Oracle’s most immediate goal is becoming the #1 company in cloud applications (SaaS), where Amazon doesn’t have a significant footprint, and where Oracle has a huge portfolio of applications. Oracle also sees SaaS as more profitable than the IaaS business. Oracle’s portfolio of cloud applications include critical applications to help companies manage their financials, supply chains, manufacturing, marketing, human resources, sales force, procurement, logistics, and more.

“We’re on our way to being the leader in SaaS,” Ellison said.

Oracle’s other top cloud priority is being #1 in platform as a service (PaaS). Oracle’s platform includes Oracle Database Cloud Service, which lets companies access all the performance and security features of Oracle’s most advanced database, Oracle Database 12c, as an online service. Oracle’s PaaS also includes development and integration tools, such as Oracle Java Cloud Service and Oracle Integration Cloud Service, which allow companies to add features to their SaaS applications. Oracle PaaS also includes data analytics and visualization tools, including Oracle Business Intelligence Cloud Service and Oracle Data Visualization Cloud Service.

Amazon has a cloud database offering, Aurora, which was a big focus of Amazon’s re:Invent conference last month. Analysts challenged Ellison on why Aurora isn’t a major competitive threat to Oracle Database, which is the foundation of Oracle’s on-premises software business, is widely used across enterprise IT, and now is available as a cloud service.

Aurora is based on the open-source MySQL database, Ellison said, and Oracle offers its own MySQL database, having acquired the company behind MySQL as part of its Sun acquisition. “The Oracle Database really doesn’t compete with MySQL,” Ellison said. Customers would have to rewrite existing enterprise applications to move from Oracle Database to MySQL.

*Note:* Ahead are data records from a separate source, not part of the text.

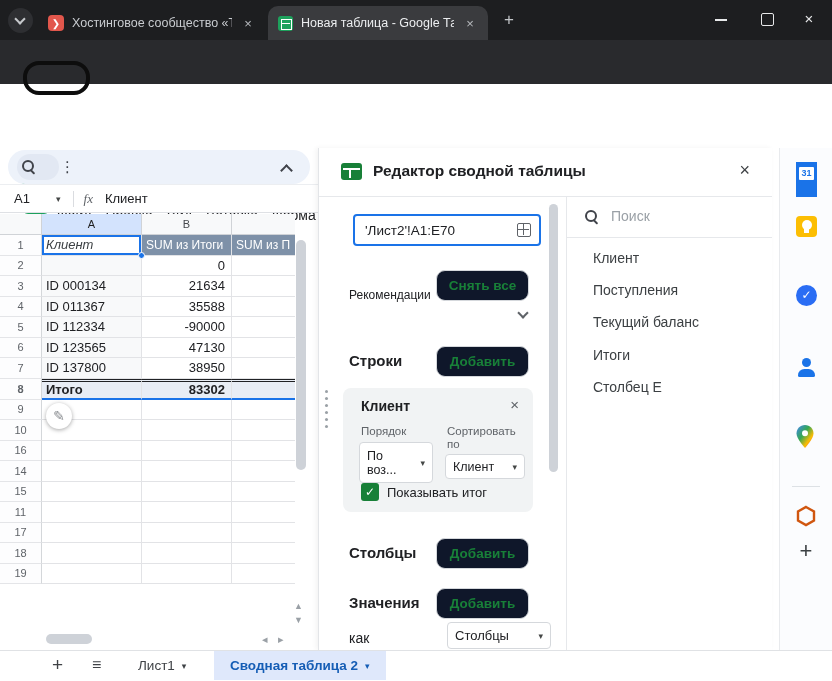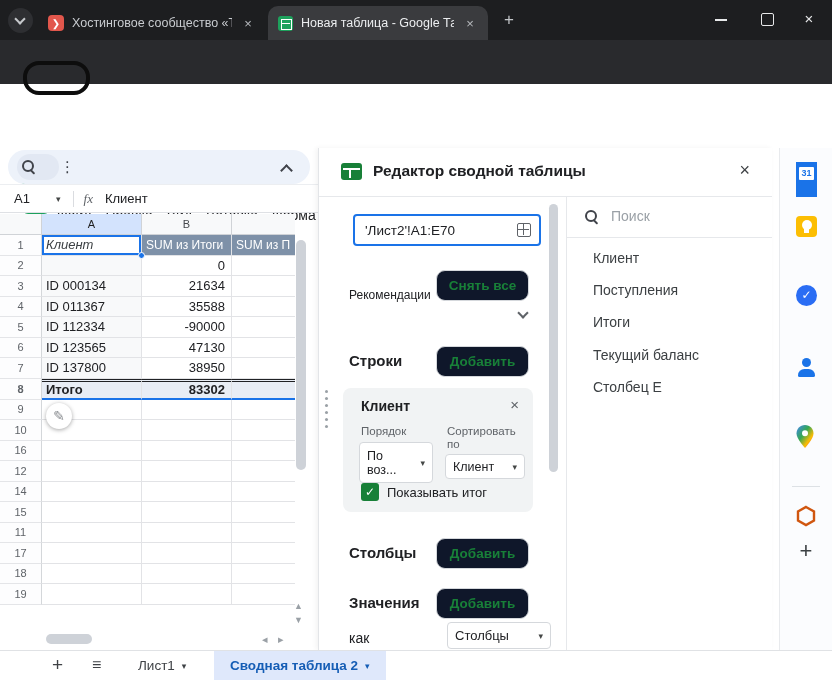--- a/index.html
+++ b/index.html
@@ -479,8 +479,8 @@
       <div id="pf-list">
           <div class="pfield">Клиент</div>
           <div class="pfield">Поступления</div>
+          <div class="pfield">Текущий баланс</div>
           <div class="pfield">Итоги</div>
-          <div class="pfield">Текущий баланс</div>
           <div class="pfield">Столбец E</div>
         </div>
     </div>

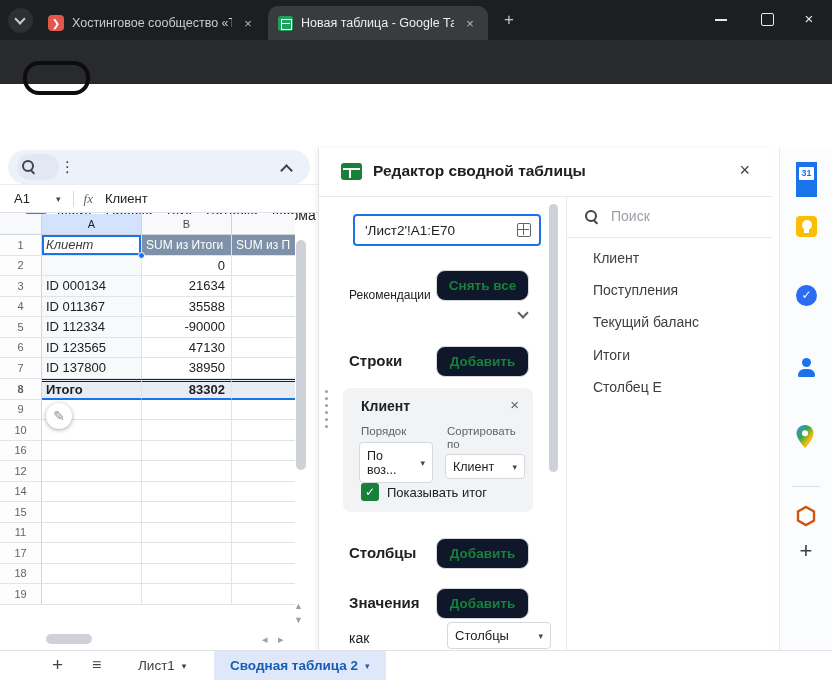--- a/index.html
+++ b/index.html
@@ -372,12 +372,6 @@
           <div class="gcell cc"></div>
         </div>
         <div class="grid-row">
-          <div class="gcell num">12</div>
-          <div class="gcell ca"></div>
-          <div class="gcell cb rt"></div>
-          <div class="gcell cc"></div>
-        </div>
-        <div class="grid-row">
           <div class="gcell num">14</div>
           <div class="gcell ca"></div>
           <div class="gcell cb rt"></div>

Oracle Database is the world’s most popular database, according to the ranking site DB-Engines, and MySQL is #2. Amazon’s new Aurora ranks #91.  Oracle Database is used by more than 310,000 customers, the company says, often for critical applications.

“It’s difficult to replicate all of that engineering,” Ellison said of Oracle Database’s security, speed, fault tolerance, data protection, and other features. “Cloud is a delivery mechanism. What gets delivered still has to be engineered and developed, and we have this huge lead in database. We just have to do a very good job of delivering that in our cloud, and we’re doing that.”

Oracle Not Conceding IaaS

While Oracle is focused on being #1 in SaaS and #1 in PaaS, the company does intend to be one of the major competitors in infrastructure as a service, Ellison said. He argues that success in SaaS requires a leading PaaS environment, and success in PaaS requires a strong IaaS offering.

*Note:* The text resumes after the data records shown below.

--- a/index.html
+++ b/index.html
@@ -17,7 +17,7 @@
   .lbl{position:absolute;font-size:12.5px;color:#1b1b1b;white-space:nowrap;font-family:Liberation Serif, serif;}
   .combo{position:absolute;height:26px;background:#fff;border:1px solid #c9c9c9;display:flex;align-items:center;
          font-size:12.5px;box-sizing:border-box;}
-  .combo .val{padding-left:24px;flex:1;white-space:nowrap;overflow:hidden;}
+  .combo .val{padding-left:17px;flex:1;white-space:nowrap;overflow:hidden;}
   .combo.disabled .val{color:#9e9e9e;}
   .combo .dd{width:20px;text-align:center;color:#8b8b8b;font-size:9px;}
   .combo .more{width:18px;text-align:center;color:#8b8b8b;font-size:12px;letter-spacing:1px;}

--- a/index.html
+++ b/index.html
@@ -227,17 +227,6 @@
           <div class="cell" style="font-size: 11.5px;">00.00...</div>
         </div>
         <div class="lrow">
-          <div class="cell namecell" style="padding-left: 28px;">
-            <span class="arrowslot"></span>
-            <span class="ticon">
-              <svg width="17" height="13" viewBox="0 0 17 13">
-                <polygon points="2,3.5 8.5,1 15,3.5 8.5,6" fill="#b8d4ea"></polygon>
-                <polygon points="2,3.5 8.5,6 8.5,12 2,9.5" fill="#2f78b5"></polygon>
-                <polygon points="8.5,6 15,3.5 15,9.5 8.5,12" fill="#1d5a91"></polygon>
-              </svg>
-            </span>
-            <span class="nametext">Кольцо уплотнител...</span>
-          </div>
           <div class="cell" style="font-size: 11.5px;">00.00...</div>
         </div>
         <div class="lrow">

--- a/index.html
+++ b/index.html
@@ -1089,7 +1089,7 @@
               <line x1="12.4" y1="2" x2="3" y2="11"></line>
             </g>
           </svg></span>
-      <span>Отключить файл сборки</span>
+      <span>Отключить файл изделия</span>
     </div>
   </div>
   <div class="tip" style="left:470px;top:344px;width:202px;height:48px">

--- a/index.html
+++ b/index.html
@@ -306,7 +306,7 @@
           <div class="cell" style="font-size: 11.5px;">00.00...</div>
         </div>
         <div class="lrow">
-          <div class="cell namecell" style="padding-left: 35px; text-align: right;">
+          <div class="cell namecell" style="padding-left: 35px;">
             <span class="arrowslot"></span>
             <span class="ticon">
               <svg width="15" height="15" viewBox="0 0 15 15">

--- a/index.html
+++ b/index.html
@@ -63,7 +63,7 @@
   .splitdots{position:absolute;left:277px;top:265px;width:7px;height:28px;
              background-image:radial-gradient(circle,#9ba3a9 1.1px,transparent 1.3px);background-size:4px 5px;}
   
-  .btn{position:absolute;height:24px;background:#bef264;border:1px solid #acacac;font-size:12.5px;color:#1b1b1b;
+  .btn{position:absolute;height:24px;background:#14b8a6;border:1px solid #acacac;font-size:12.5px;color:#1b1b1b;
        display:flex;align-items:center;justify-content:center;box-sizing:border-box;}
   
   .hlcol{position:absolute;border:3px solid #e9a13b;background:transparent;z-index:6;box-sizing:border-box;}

As a point of comparison, when Oracle bought Sun, it wasn’t to try to outgun the likes of hardware giants Hewlett-Packard and Dell. Oracle intended to compete on the high end of the hardware market, while developing the expertise to create hardware that runs Oracle Database better than any other machines.

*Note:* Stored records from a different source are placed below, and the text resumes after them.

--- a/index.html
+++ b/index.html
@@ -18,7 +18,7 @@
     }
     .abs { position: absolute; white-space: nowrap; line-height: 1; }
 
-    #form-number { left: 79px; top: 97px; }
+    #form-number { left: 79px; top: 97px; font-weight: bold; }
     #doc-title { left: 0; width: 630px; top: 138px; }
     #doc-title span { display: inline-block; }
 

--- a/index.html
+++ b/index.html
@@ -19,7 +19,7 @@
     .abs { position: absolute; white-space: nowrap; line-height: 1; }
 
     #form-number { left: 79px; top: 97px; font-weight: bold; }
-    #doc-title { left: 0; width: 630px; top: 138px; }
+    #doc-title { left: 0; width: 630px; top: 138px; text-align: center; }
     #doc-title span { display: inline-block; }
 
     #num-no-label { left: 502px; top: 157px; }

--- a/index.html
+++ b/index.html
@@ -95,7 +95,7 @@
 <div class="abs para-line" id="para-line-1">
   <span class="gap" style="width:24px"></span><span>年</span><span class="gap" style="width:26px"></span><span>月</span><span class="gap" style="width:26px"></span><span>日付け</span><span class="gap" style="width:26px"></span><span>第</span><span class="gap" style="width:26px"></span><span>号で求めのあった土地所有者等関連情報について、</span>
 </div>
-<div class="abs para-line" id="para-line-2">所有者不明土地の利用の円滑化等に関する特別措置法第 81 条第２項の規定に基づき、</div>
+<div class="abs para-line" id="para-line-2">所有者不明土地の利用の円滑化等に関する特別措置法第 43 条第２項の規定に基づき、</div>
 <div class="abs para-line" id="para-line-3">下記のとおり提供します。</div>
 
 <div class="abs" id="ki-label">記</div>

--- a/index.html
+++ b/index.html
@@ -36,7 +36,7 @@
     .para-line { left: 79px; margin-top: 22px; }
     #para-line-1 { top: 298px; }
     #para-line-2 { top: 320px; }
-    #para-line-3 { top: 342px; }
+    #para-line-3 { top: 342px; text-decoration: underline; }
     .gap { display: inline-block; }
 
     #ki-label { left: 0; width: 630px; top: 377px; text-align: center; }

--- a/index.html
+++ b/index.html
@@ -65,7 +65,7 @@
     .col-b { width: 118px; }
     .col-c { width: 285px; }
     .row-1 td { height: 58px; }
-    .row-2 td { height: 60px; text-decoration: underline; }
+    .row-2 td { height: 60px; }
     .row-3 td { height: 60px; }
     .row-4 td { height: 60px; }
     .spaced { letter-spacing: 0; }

In IaaS, Oracle intends to be a leading player, mentioned in the same breath with the likes of Amazon and Microsoft, even if those two currently hold larger shares. Having that hardware and automation expertise to efficiently run its own databases and applications gives Oracle confidence it can compete head-to-head in IaaS.

In fact, Oracle isn’t shying away from challenging Amazon as the lowest cost provider in certain segments. IaaS is a commodity business, Ellison said, and Oracle thinks it can gain a cost advantage in certain cloud services, based on its engineered systems and automated system management. Already, Oracle offers its most basic storage, archival storage, for $1 per terabyte per month.

“We’re going to try to differentiate ourselves on security and reliability, which we think we can do,” Ellison said of the company's IaaS strategy. “That doesn’t mean we don’t want to be low cost.”

Throughout the week of Oracle OpenWorld, Oracle’s leadership stressed that the company intends to compete on all three layers of the cloud—applications, platforms, and infrastructure. Ellison wouldn’t rule out leading in IaaS—“There’s a chance”—but mostly he painted Oracle as a formidable competitor in IaaS. And in applications and platforms, he left no doubt that Oracle is aiming for the top slots.